## Problem statement
Output a character-exact copy of the data, images removed.

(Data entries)
• • • • •

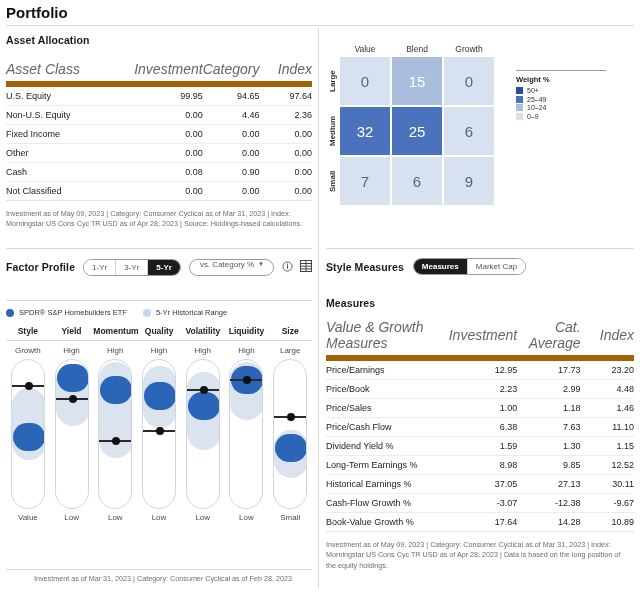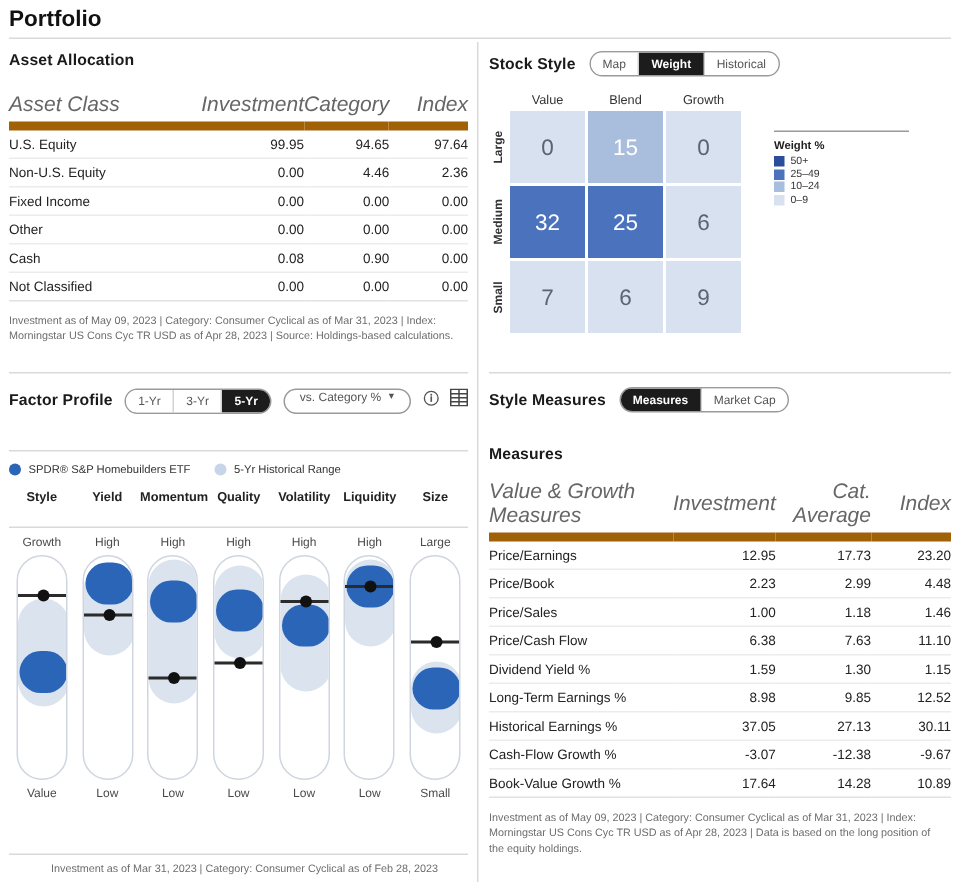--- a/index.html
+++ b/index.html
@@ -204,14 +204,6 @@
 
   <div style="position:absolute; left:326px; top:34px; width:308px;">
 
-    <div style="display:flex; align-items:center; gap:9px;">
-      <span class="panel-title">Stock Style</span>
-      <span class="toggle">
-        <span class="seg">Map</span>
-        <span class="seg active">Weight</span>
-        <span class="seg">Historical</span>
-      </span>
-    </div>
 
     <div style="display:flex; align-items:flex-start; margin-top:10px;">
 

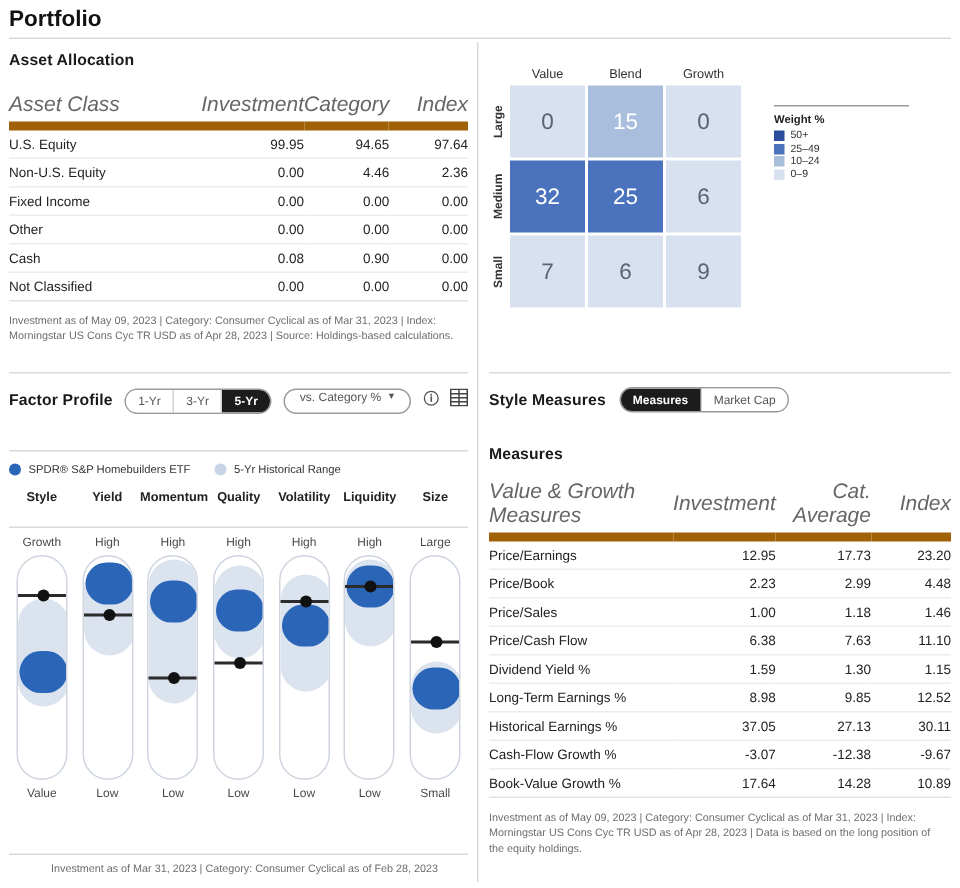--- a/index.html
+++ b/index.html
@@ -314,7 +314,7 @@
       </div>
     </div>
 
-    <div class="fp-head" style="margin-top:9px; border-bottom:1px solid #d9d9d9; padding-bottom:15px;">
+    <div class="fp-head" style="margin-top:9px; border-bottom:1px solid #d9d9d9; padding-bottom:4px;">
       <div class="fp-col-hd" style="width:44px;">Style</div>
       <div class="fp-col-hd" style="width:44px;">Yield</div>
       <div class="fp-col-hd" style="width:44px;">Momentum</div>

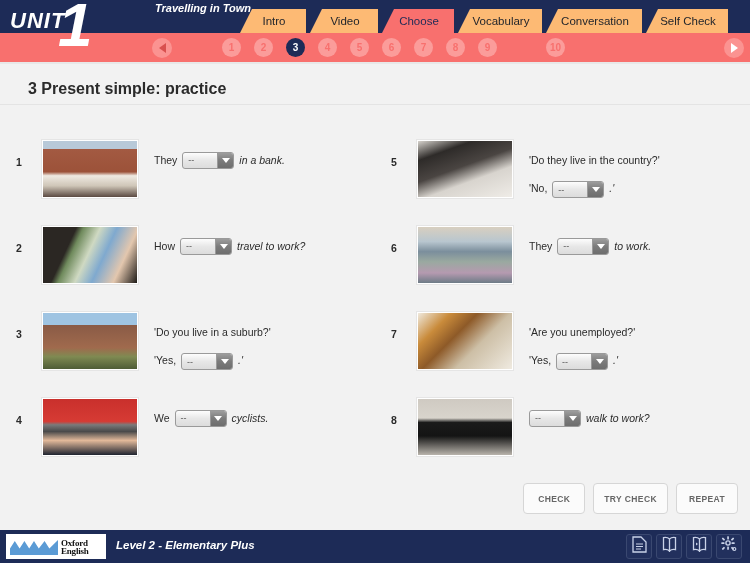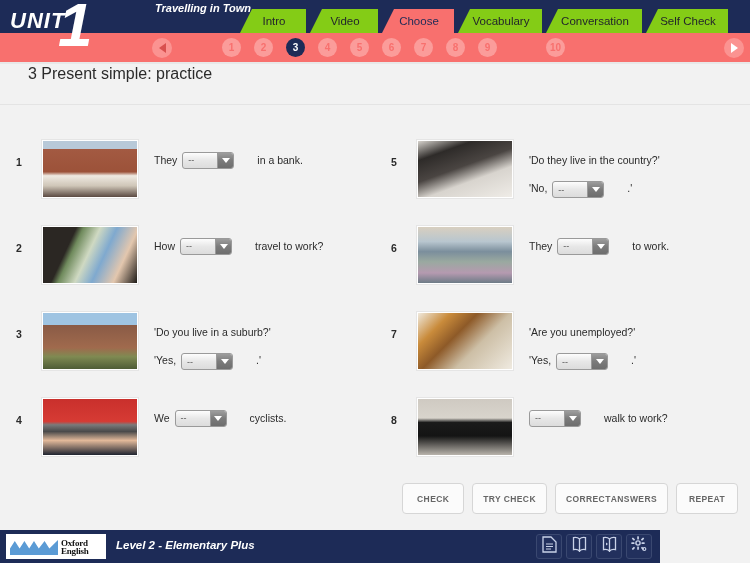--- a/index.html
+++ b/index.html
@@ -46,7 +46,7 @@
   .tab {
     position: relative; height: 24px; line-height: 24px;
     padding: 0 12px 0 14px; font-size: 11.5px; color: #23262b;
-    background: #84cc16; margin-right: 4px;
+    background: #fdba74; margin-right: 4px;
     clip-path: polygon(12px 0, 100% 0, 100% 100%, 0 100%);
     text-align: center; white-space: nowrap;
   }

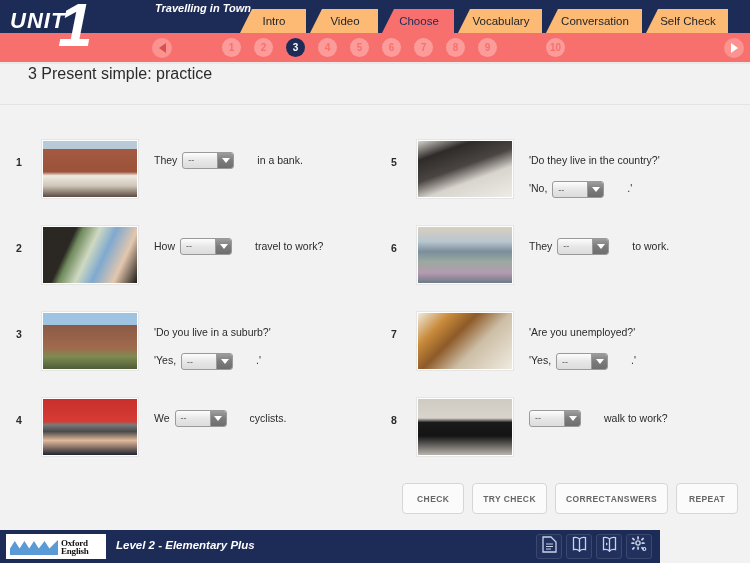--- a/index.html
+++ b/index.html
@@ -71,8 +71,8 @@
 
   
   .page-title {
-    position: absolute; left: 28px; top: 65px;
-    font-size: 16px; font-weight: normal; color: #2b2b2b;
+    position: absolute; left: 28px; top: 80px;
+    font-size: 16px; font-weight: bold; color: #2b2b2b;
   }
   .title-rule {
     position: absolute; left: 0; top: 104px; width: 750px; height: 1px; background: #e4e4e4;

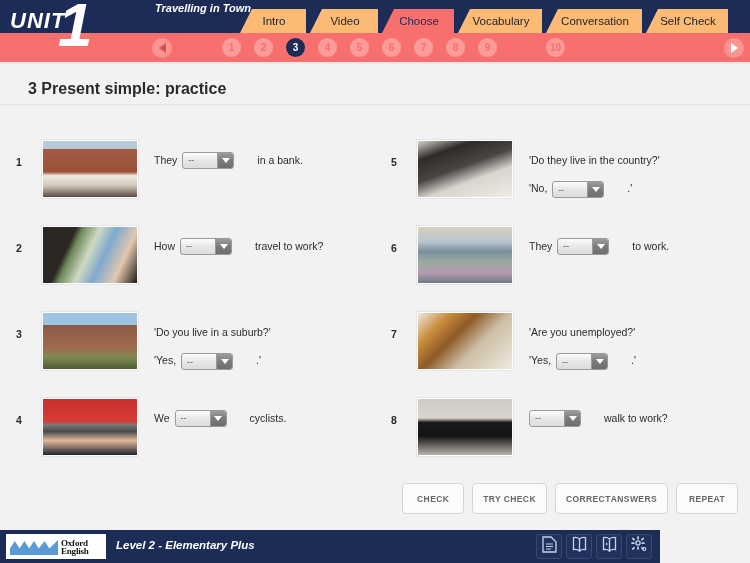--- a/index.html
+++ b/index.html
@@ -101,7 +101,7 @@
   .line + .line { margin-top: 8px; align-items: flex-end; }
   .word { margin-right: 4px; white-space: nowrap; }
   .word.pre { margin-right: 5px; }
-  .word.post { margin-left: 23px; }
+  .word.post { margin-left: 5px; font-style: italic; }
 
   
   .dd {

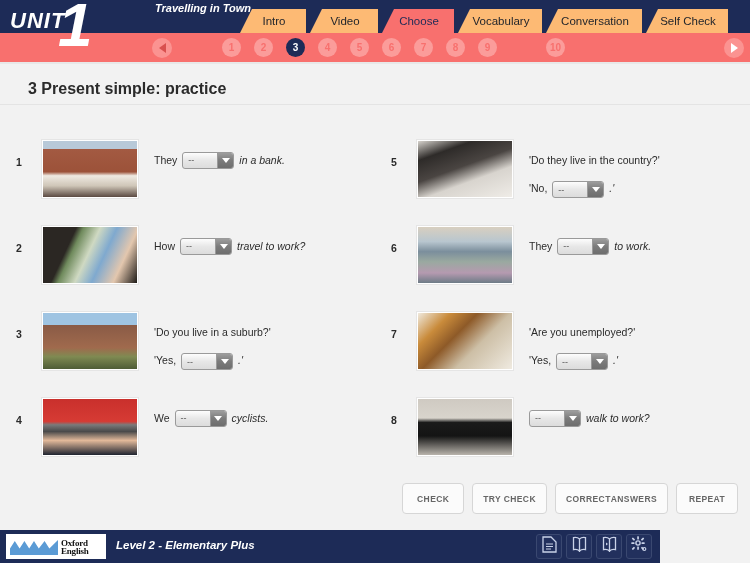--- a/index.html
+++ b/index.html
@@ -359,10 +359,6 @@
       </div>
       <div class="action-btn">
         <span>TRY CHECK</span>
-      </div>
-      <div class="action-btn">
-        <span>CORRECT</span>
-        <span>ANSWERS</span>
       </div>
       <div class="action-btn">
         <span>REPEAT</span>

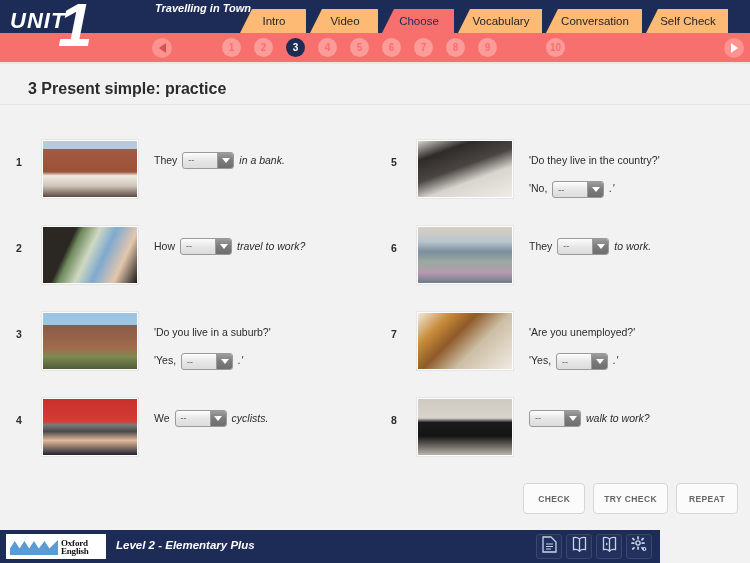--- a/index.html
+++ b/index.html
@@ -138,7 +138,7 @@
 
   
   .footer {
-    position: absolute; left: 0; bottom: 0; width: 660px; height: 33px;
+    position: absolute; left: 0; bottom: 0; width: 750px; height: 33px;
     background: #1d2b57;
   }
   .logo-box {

• • • • •

## Output of the exercise
--- a/index.html
+++ b/index.html
@@ -204,14 +204,6 @@
 
   <div style="position:absolute; left:326px; top:34px; width:308px;">
 
-    <div style="display:flex; align-items:center; gap:9px;">
-      <span class="panel-title">Stock Style</span>
-      <span class="toggle">
-        <span class="seg">Map</span>
-        <span class="seg active">Weight</span>
-        <span class="seg">Historical</span>
-      </span>
-    </div>
 
     <div style="display:flex; align-items:flex-start; margin-top:10px;">
 

--- a/index.html
+++ b/index.html
@@ -314,7 +314,7 @@
       </div>
     </div>
 
-    <div class="fp-head" style="margin-top:9px; border-bottom:1px solid #d9d9d9; padding-bottom:15px;">
+    <div class="fp-head" style="margin-top:9px; border-bottom:1px solid #d9d9d9; padding-bottom:4px;">
       <div class="fp-col-hd" style="width:44px;">Style</div>
       <div class="fp-col-hd" style="width:44px;">Yield</div>
       <div class="fp-col-hd" style="width:44px;">Momentum</div>

--- a/index.html
+++ b/index.html
@@ -46,7 +46,7 @@
   .tab {
     position: relative; height: 24px; line-height: 24px;
     padding: 0 12px 0 14px; font-size: 11.5px; color: #23262b;
-    background: #84cc16; margin-right: 4px;
+    background: #fdba74; margin-right: 4px;
     clip-path: polygon(12px 0, 100% 0, 100% 100%, 0 100%);
     text-align: center; white-space: nowrap;
   }

--- a/index.html
+++ b/index.html
@@ -71,8 +71,8 @@
 
   
   .page-title {
-    position: absolute; left: 28px; top: 65px;
-    font-size: 16px; font-weight: normal; color: #2b2b2b;
+    position: absolute; left: 28px; top: 80px;
+    font-size: 16px; font-weight: bold; color: #2b2b2b;
   }
   .title-rule {
     position: absolute; left: 0; top: 104px; width: 750px; height: 1px; background: #e4e4e4;

--- a/index.html
+++ b/index.html
@@ -101,7 +101,7 @@
   .line + .line { margin-top: 8px; align-items: flex-end; }
   .word { margin-right: 4px; white-space: nowrap; }
   .word.pre { margin-right: 5px; }
-  .word.post { margin-left: 23px; }
+  .word.post { margin-left: 5px; font-style: italic; }
 
   
   .dd {

--- a/index.html
+++ b/index.html
@@ -359,10 +359,6 @@
       </div>
       <div class="action-btn">
         <span>TRY CHECK</span>
-      </div>
-      <div class="action-btn">
-        <span>CORRECT</span>
-        <span>ANSWERS</span>
       </div>
       <div class="action-btn">
         <span>REPEAT</span>

--- a/index.html
+++ b/index.html
@@ -138,7 +138,7 @@
 
   
   .footer {
-    position: absolute; left: 0; bottom: 0; width: 660px; height: 33px;
+    position: absolute; left: 0; bottom: 0; width: 750px; height: 33px;
     background: #1d2b57;
   }
   .logo-box {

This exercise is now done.